**EXERCISE AIM**.
Copy, word for word, the lines below from the one containing "top: 320px ->" up to and including the one containing "by driver 1", with pictures left out.

**TASK INPUTS**.
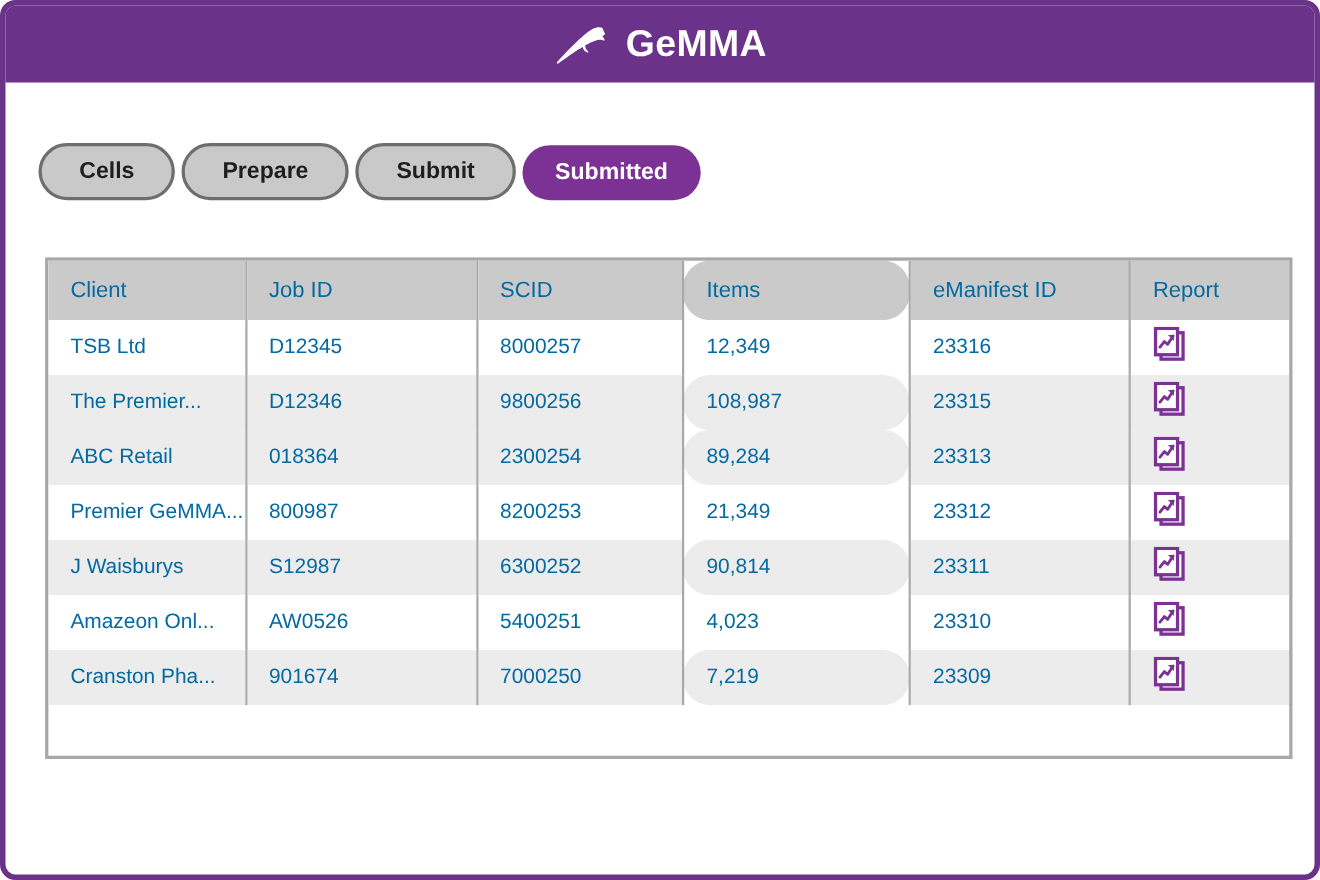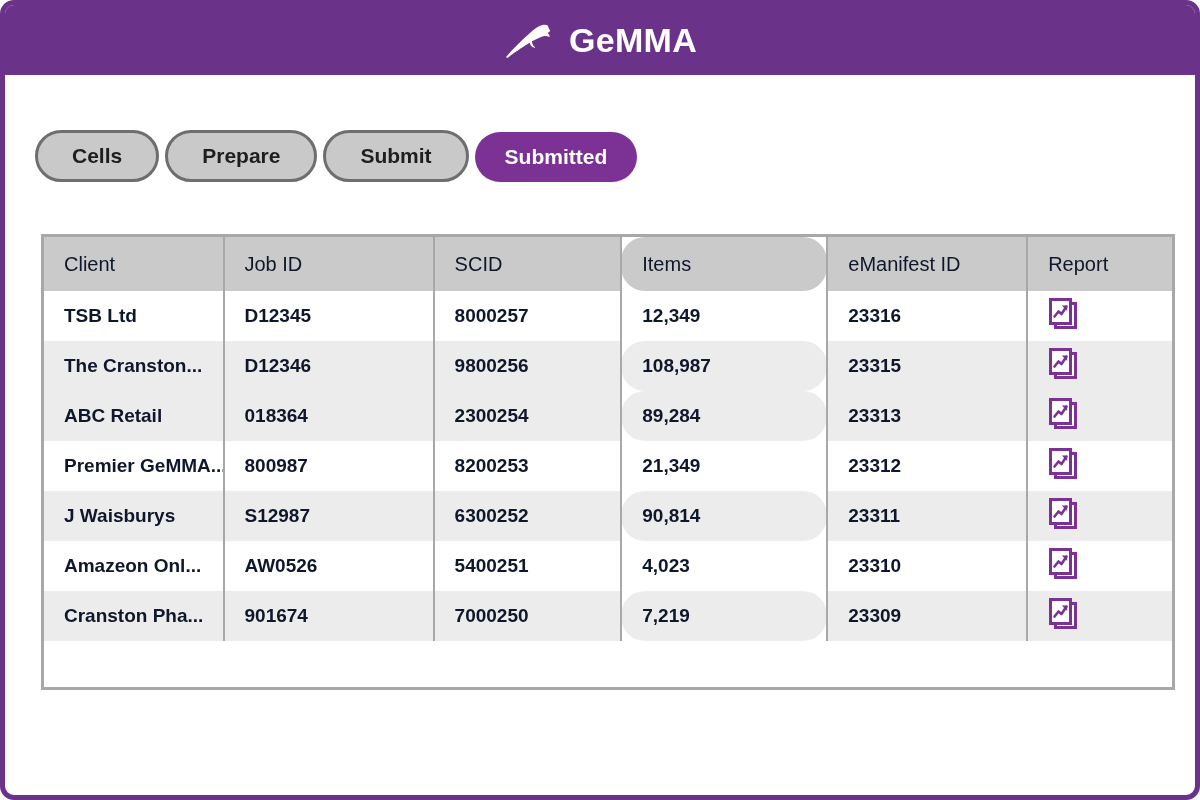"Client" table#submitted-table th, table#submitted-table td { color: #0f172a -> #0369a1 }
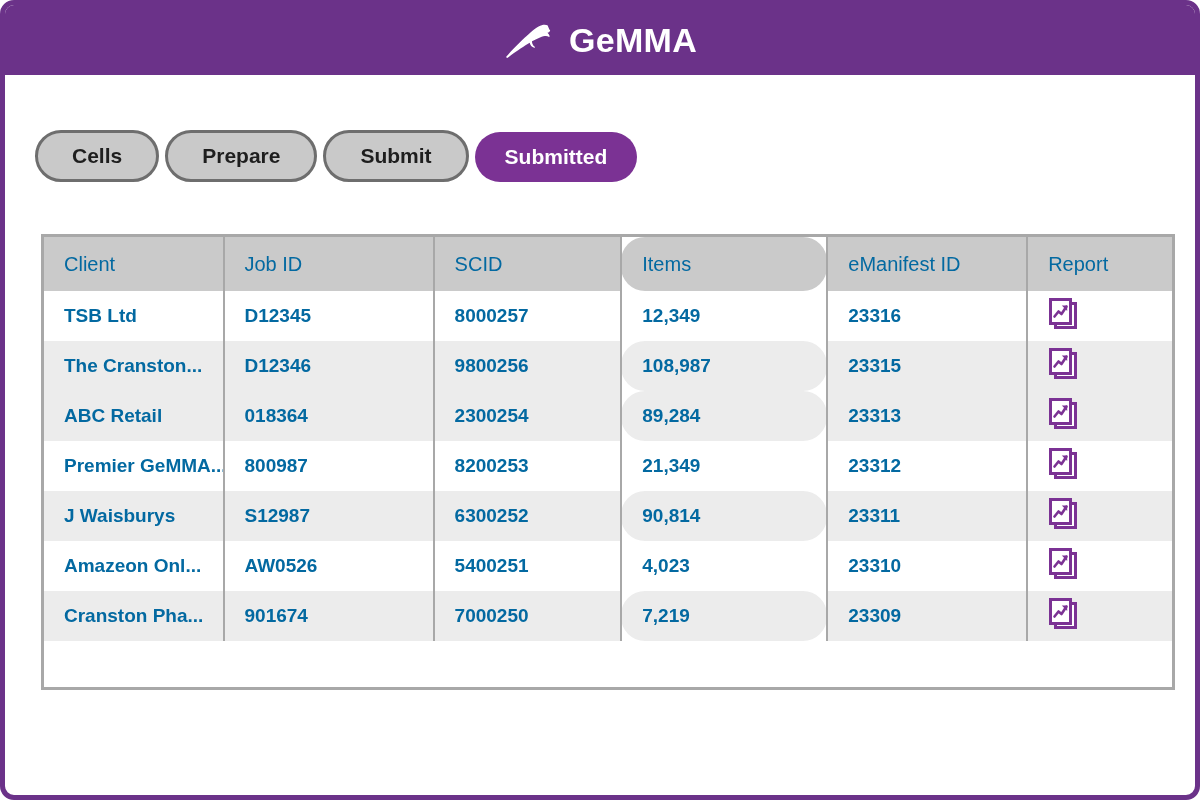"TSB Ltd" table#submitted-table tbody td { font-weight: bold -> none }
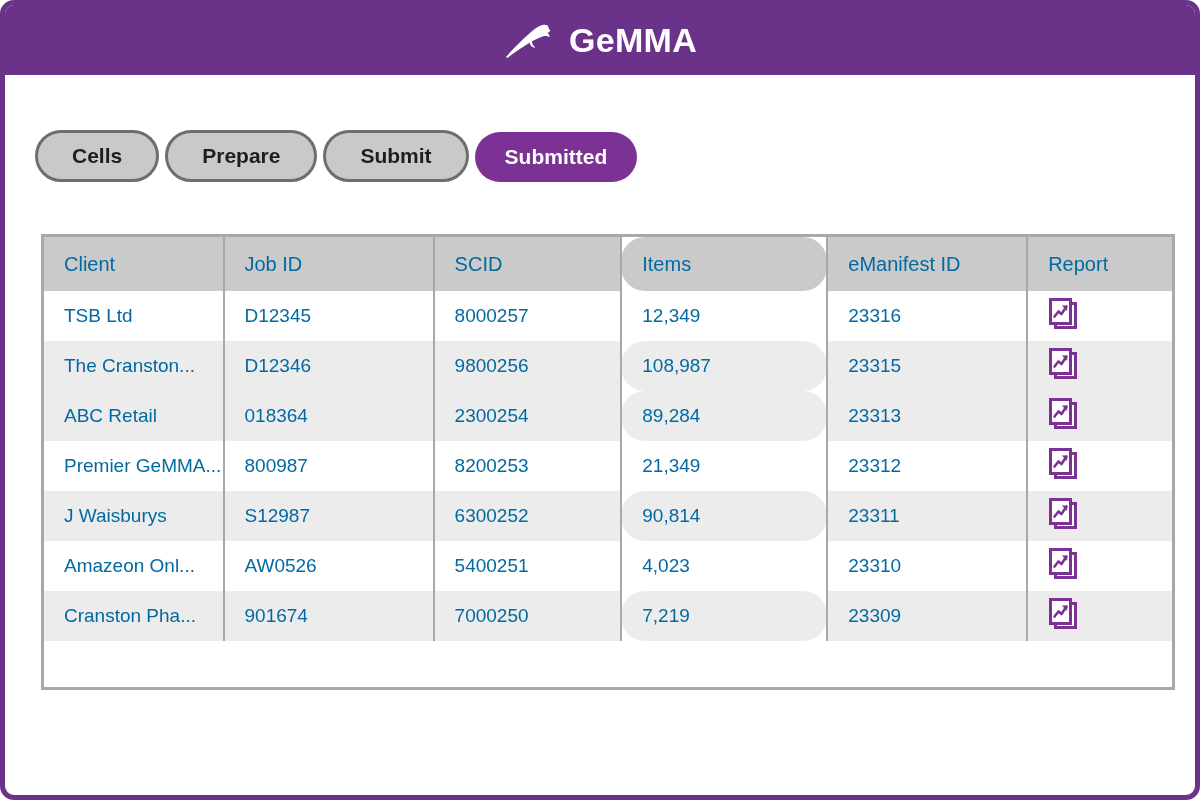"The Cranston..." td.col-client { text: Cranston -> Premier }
==
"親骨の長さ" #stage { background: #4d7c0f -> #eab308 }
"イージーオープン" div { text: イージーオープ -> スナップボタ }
---
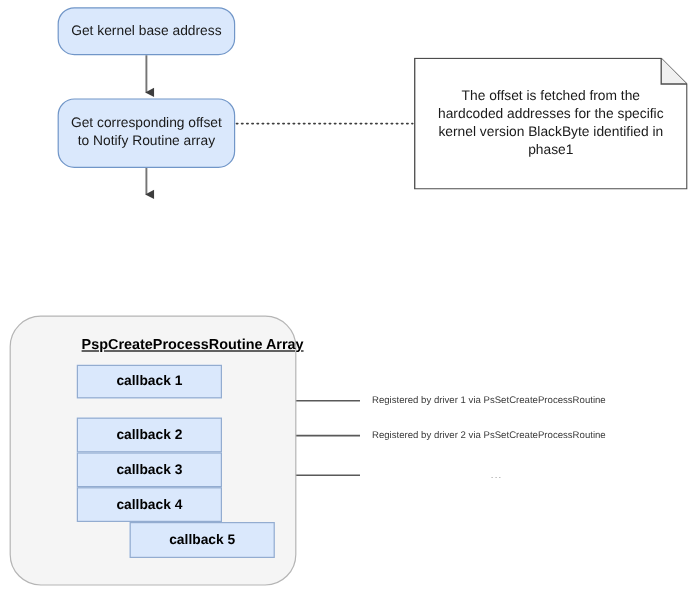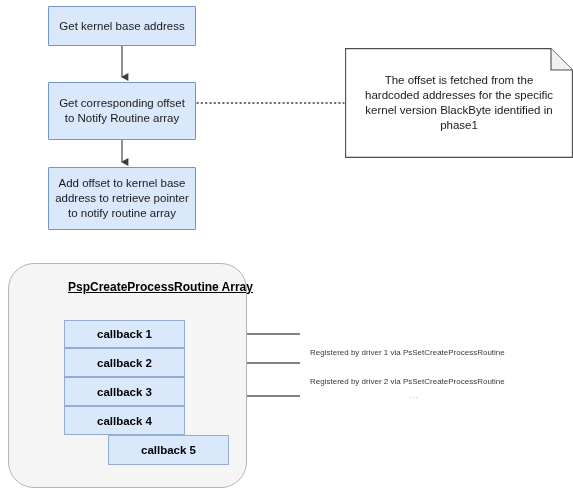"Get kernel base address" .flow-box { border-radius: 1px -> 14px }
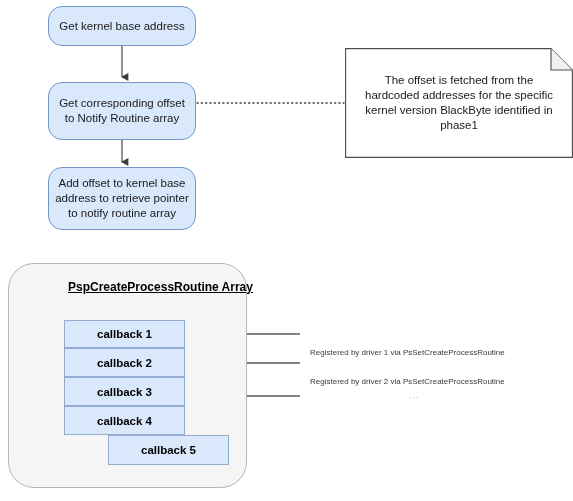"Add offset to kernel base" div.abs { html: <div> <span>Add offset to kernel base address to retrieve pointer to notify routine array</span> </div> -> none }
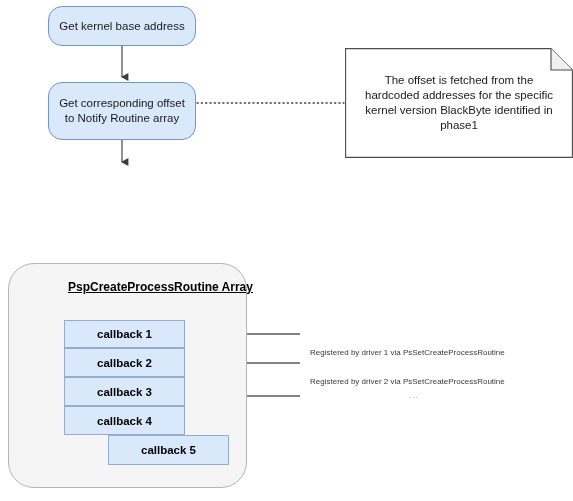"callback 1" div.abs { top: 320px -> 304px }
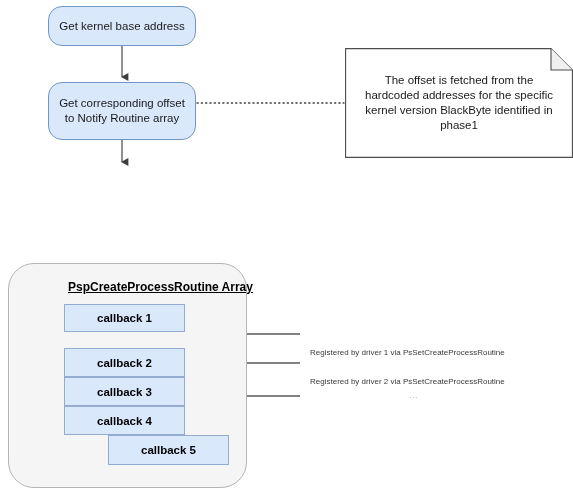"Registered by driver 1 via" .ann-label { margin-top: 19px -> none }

**ANSWER AREA**.
"callback 1" div.abs { top: 320px -> 304px }
"Registered by driver 1 via" .ann-label { margin-top: 19px -> none }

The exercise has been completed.